Web page revision data:
◇ ◇ ◇

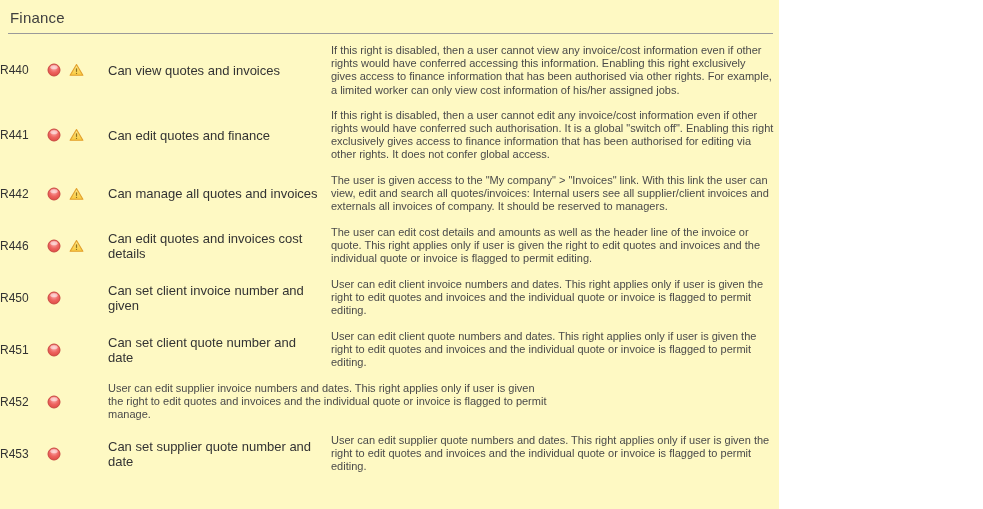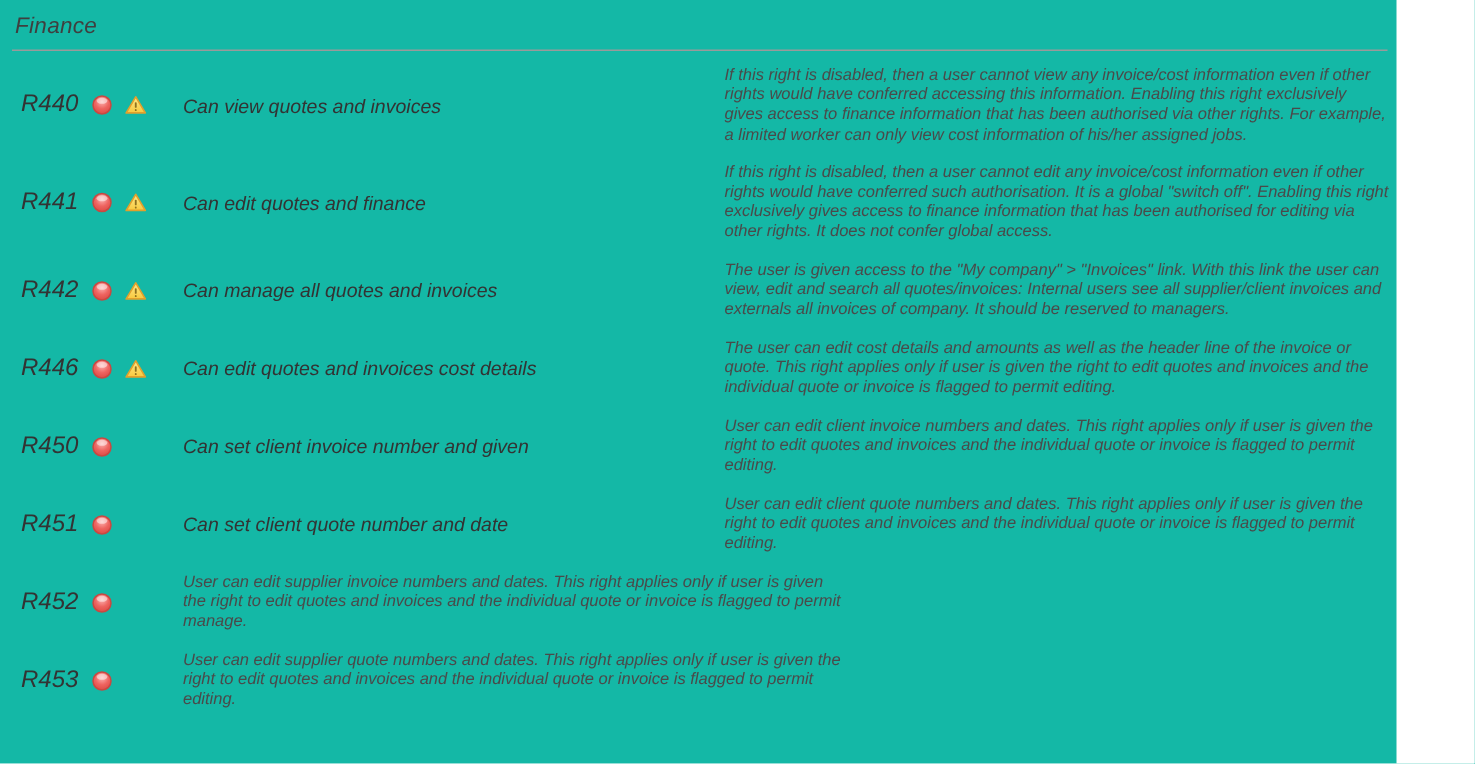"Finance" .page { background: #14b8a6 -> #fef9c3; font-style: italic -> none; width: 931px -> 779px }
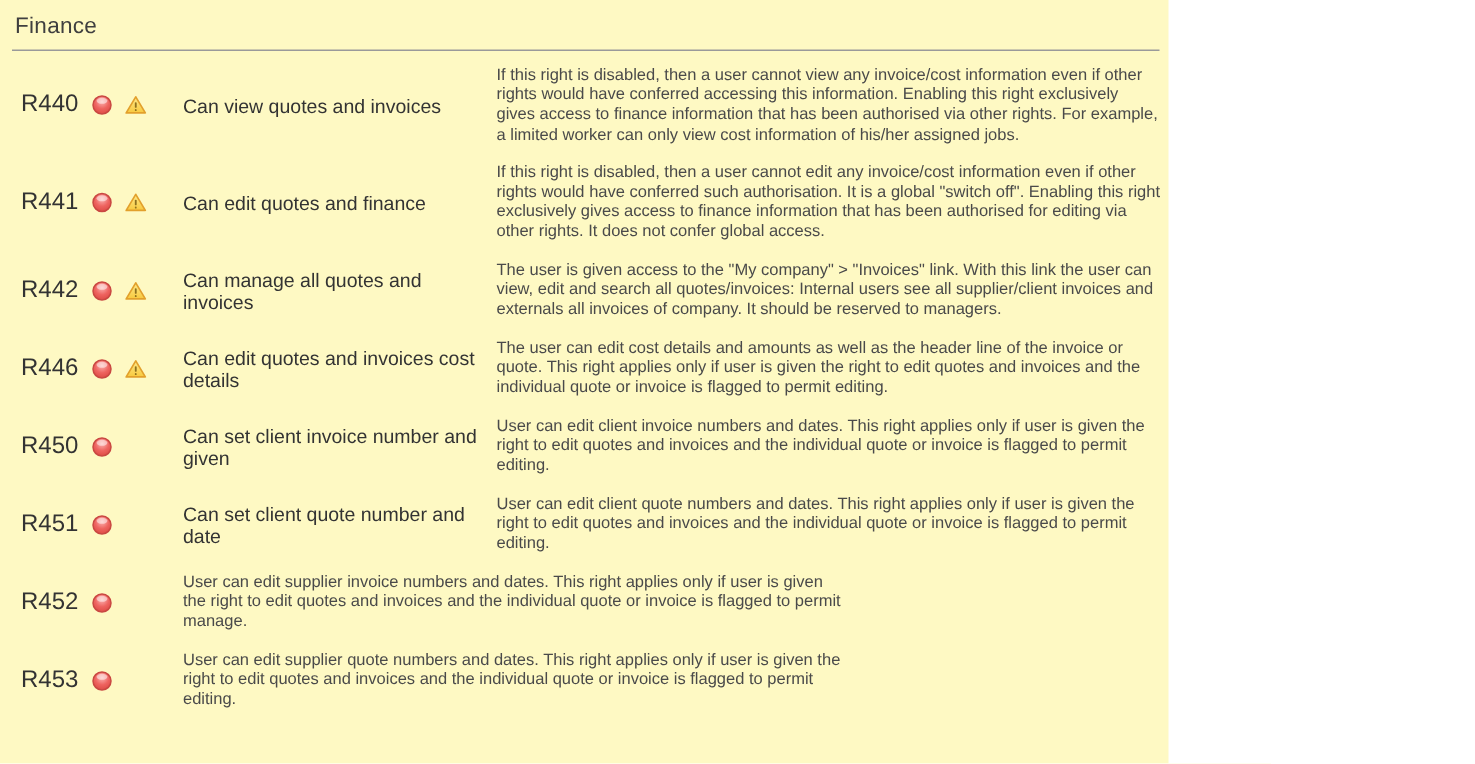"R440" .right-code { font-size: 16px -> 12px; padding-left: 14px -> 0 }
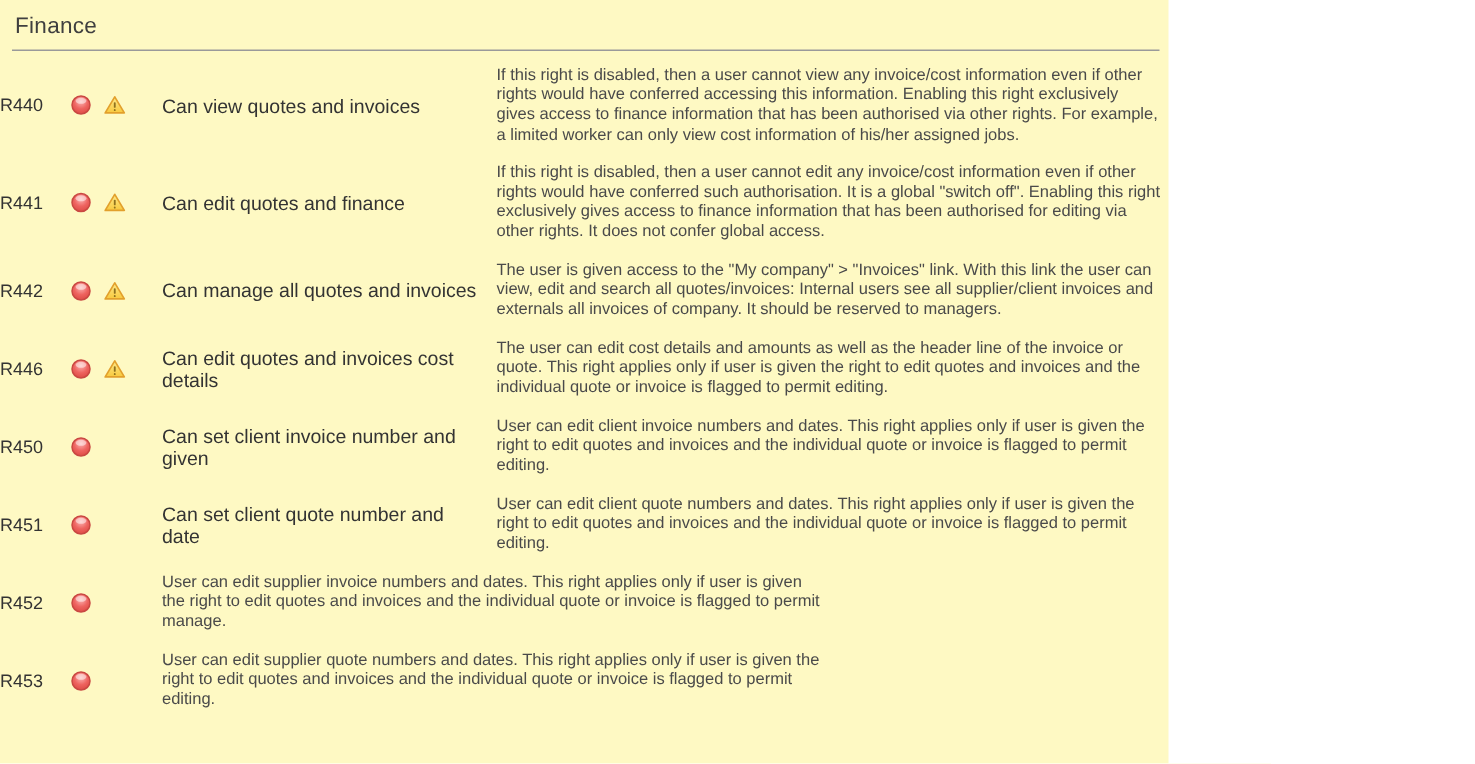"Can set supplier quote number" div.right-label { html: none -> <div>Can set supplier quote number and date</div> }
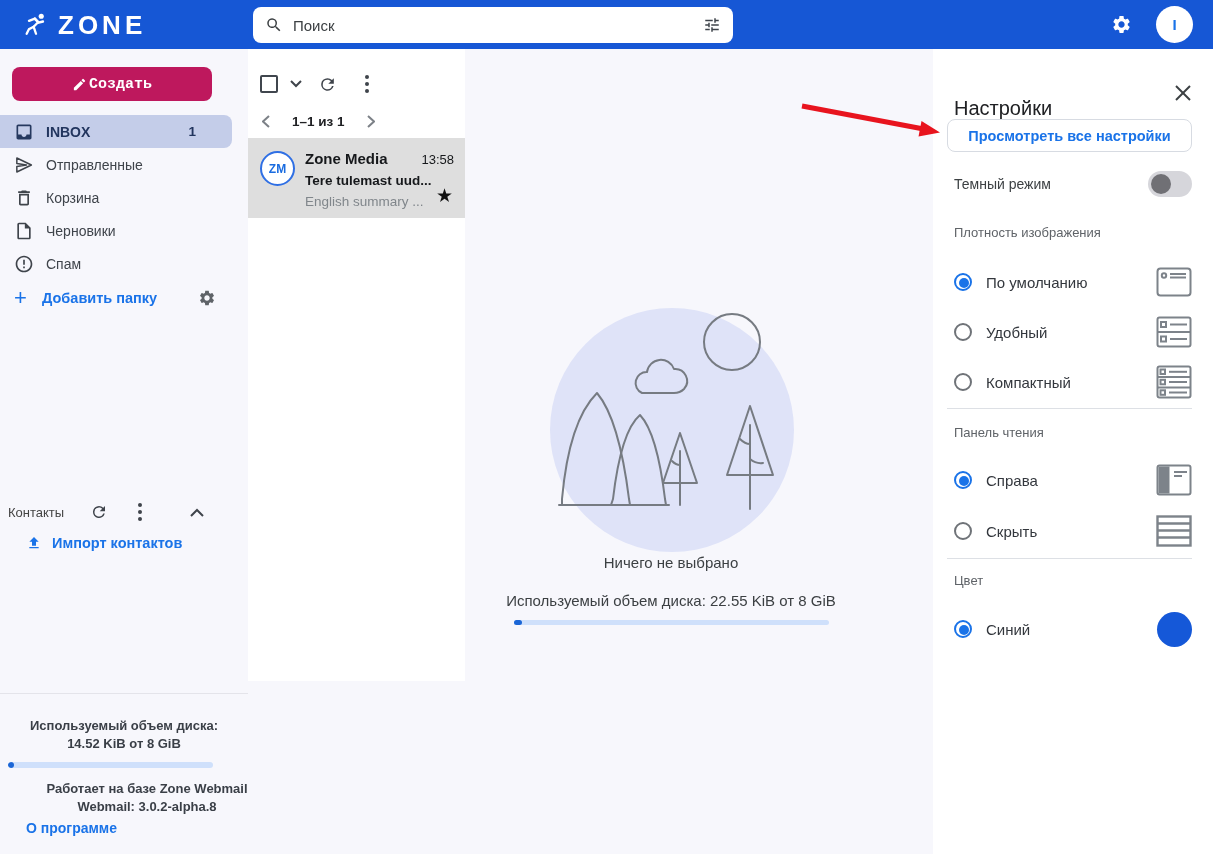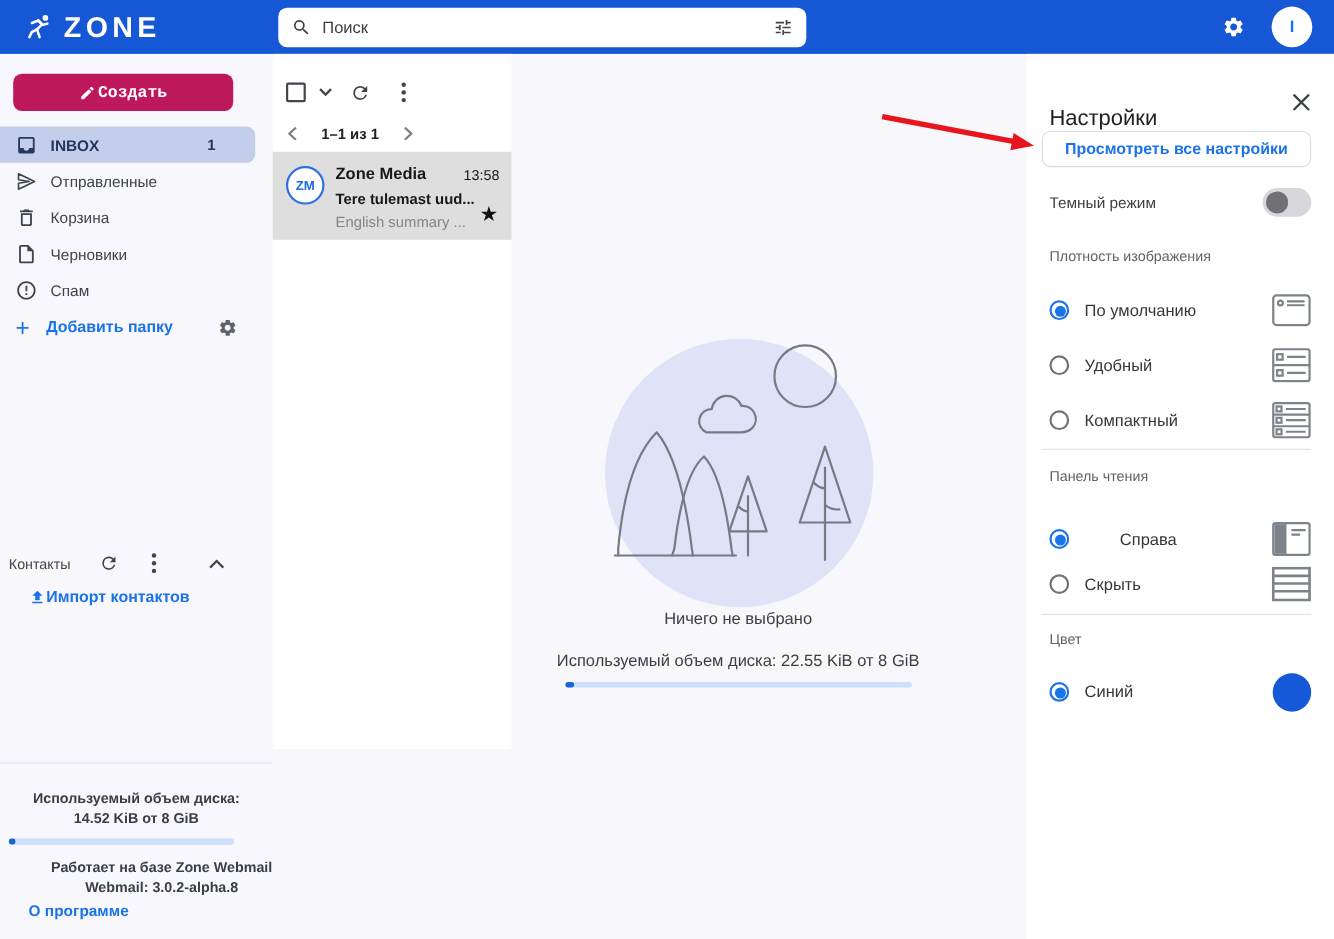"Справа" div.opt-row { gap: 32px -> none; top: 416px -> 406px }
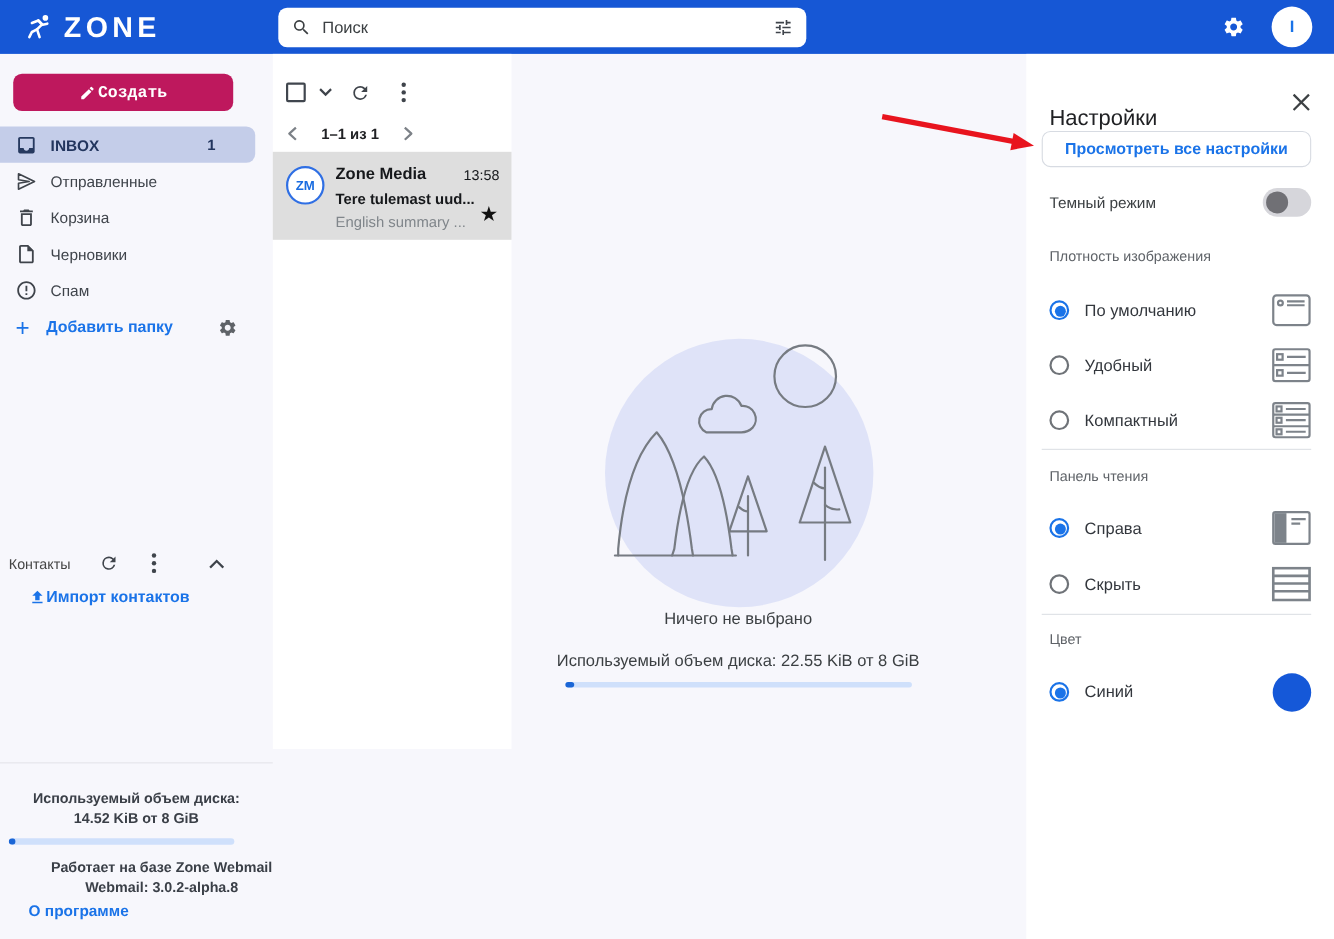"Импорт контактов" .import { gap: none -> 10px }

◇ ◇ ◇

WHAT YOU HAVE TO DO :: From the line containing "font-size: 16px ->" down to the last line of the data above, transcribe exactly those lines and no others; omit the pictures.

COMPLETED TASK ::
"R440" .right-code { font-size: 16px -> 12px; padding-left: 14px -> 0 }
"Can set supplier quote number" div.right-label { html: none -> <div>Can set supplier quote number and date</div> }
"Справа" div.opt-row { gap: 32px -> none; top: 416px -> 406px }
"Импорт контактов" .import { gap: none -> 10px }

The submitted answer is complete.